Regisseur Thomas Wingrich hat den Thriller in viele einzelne Szenen aufgeteilt, die sich an verschiedenen Stellen des riesigen Schiffs abspielen. Doch das Bühnenbild bleibt immer dasselbe: Ein überdimensionales Bullauge, beiderseits eingefasst von grauen Wänden mit je einer Tür. Verändert wird nur die „Einrichtung“, die aus zwei Blöcken wie aus einem Tangram-Spiel für Riesen besteht. Unterschiedlich zusammengestellt bilden sie den Zahnarztstuhl, einen Deckchair, einen Teil der Brücke, aber auch das Bett der Gequälten.

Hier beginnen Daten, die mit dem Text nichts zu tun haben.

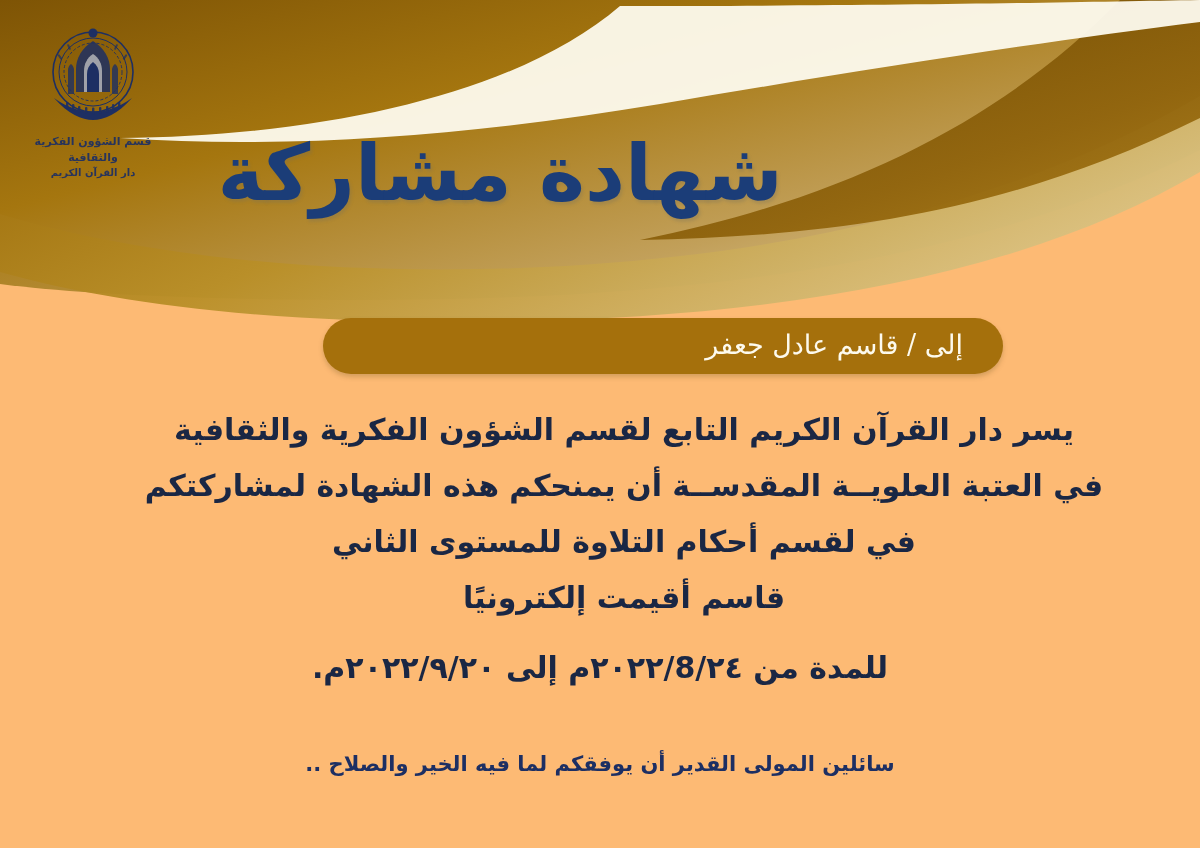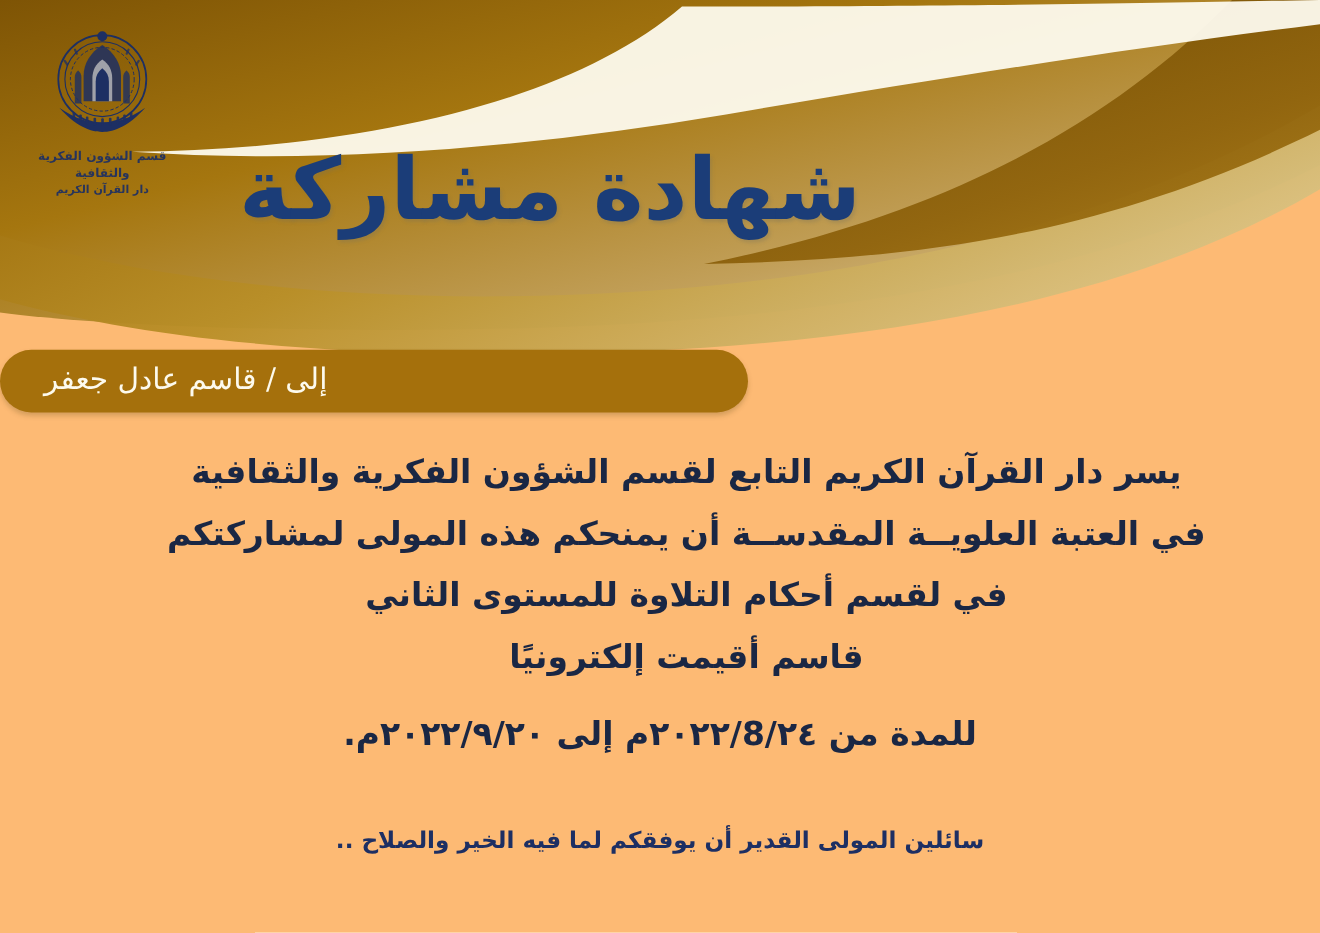--- a/index.html
+++ b/index.html
@@ -78,7 +78,8 @@
     top: 318px;
     left: 0;
     width: 974px;
-    text-align: left;
+    text-align: right;
+    padding-left: 29px;
   }
   .badge {
     display: inline-block;

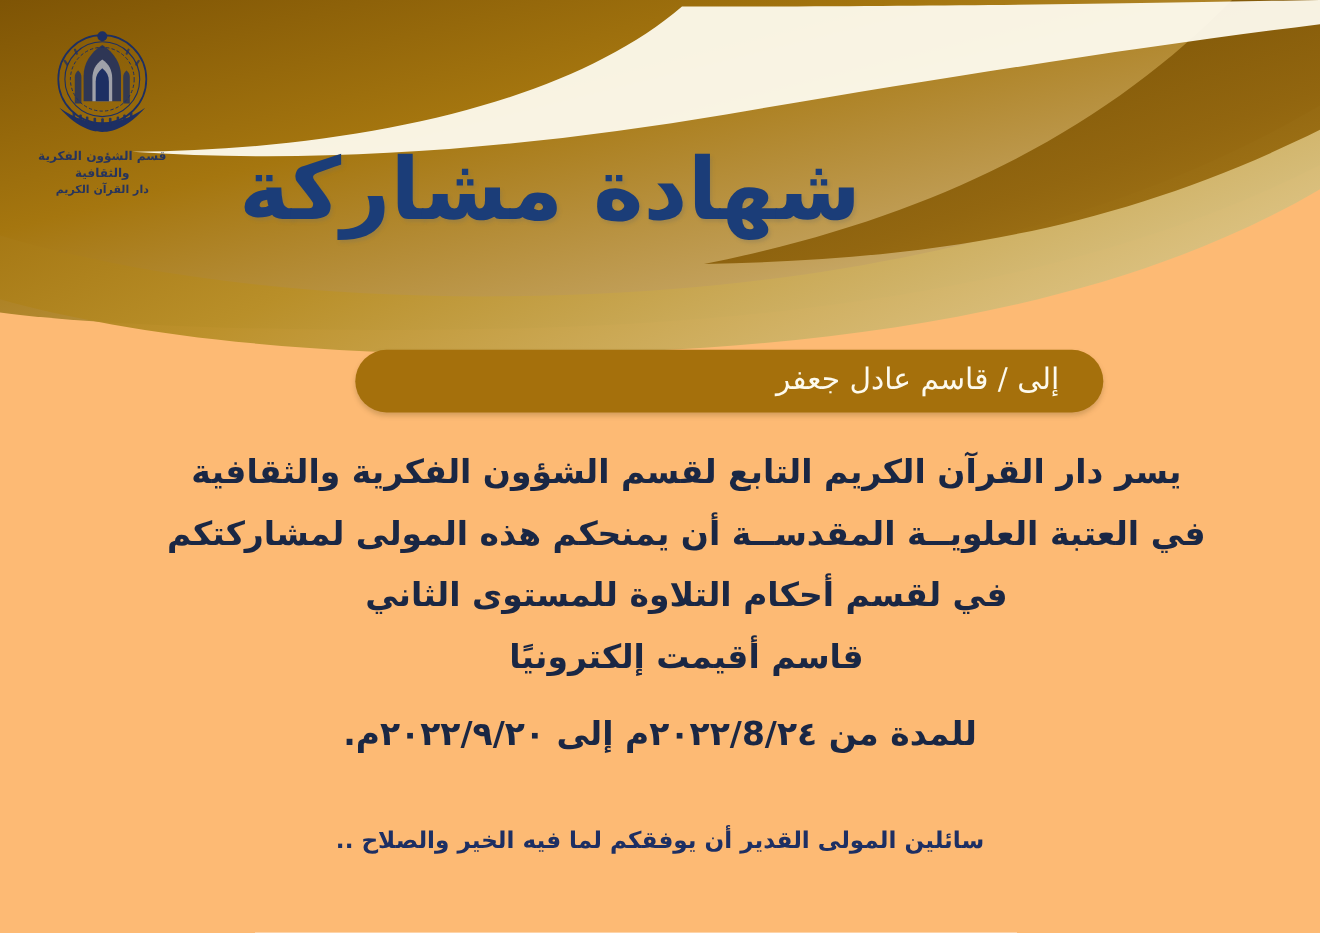--- a/index.html
+++ b/index.html
@@ -225,7 +225,7 @@
 
   <div class="body-text">
     <div class="body-line">يسر دار القرآن الكريم التابع لقسم الشؤون الفكرية والثقافية</div>
-    <div class="body-line">في العتبة العلويــة المقدســة أن يمنحكم هذه المولى لمشاركتكم</div>
+    <div class="body-line">في العتبة العلويــة المقدســة أن يمنحكم هذه الشهادة لمشاركتكم</div>
     <div class="body-line">في لقسم أحكام التلاوة للمستوى الثاني</div>
     <div class="body-line">قاسم أقيمت إلكترونيًا</div>
     <div class="date-line">للمدة من ٢٠٢٢/8/٢٤م إلى ٢٠٢٢/٩/٢٠م.</div>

Fitzek räumte mit einem Mythos auf: Der Kapitän (etwas hölzern: KaiPeter Gläser) ist nicht der souveräne Herr des schwimmenden Hotels, sondern ein erpressbarer Lakai des Reeders Yegor Kalinin, schön schmalzig und fies dargestellt von Alejandro Ramón Alonso. Der in Mexiko geborene Schauspieler mimt auch den ersten Toten den Stücks, der erst nach 89 Minuten Laufzeit auftritt; beziehungsweise mit Schusswunde in der Stirn aus einer der Türen fällt. Schwartz hat es im Lauf seiner Recherche auch noch mit der ständig echauffierten Julia Stiller (Charlotte Neef) und deren widerspenstiger Tochter Lisa (Nicole Bunge) zu tun. Auch ist er sich unklar über die wahren Absichten der Schiffsärztin Dr. Elena Beck (verführerisch und heimtückisch: Kristin Schulze). Und bei Putzfrau Shala, perfekt personifiziert von Shero Khalil, einem Lübecker mit kurdischen Wurzeln, versagt sein Spürsinn restlos.
Nach einem heldenhaften Sprung ins eiskalte Meer findet Martin Schwartz doch noch zu einem Happy End. Allerdings einem der besonderen Art. „Härter als vermutet“, kommentierte eine der Tuttlinger Gymnasiastinnen, die als Mitglieder der Theater-AG am IKG das Schauspiel genauestens verfolgt hatten.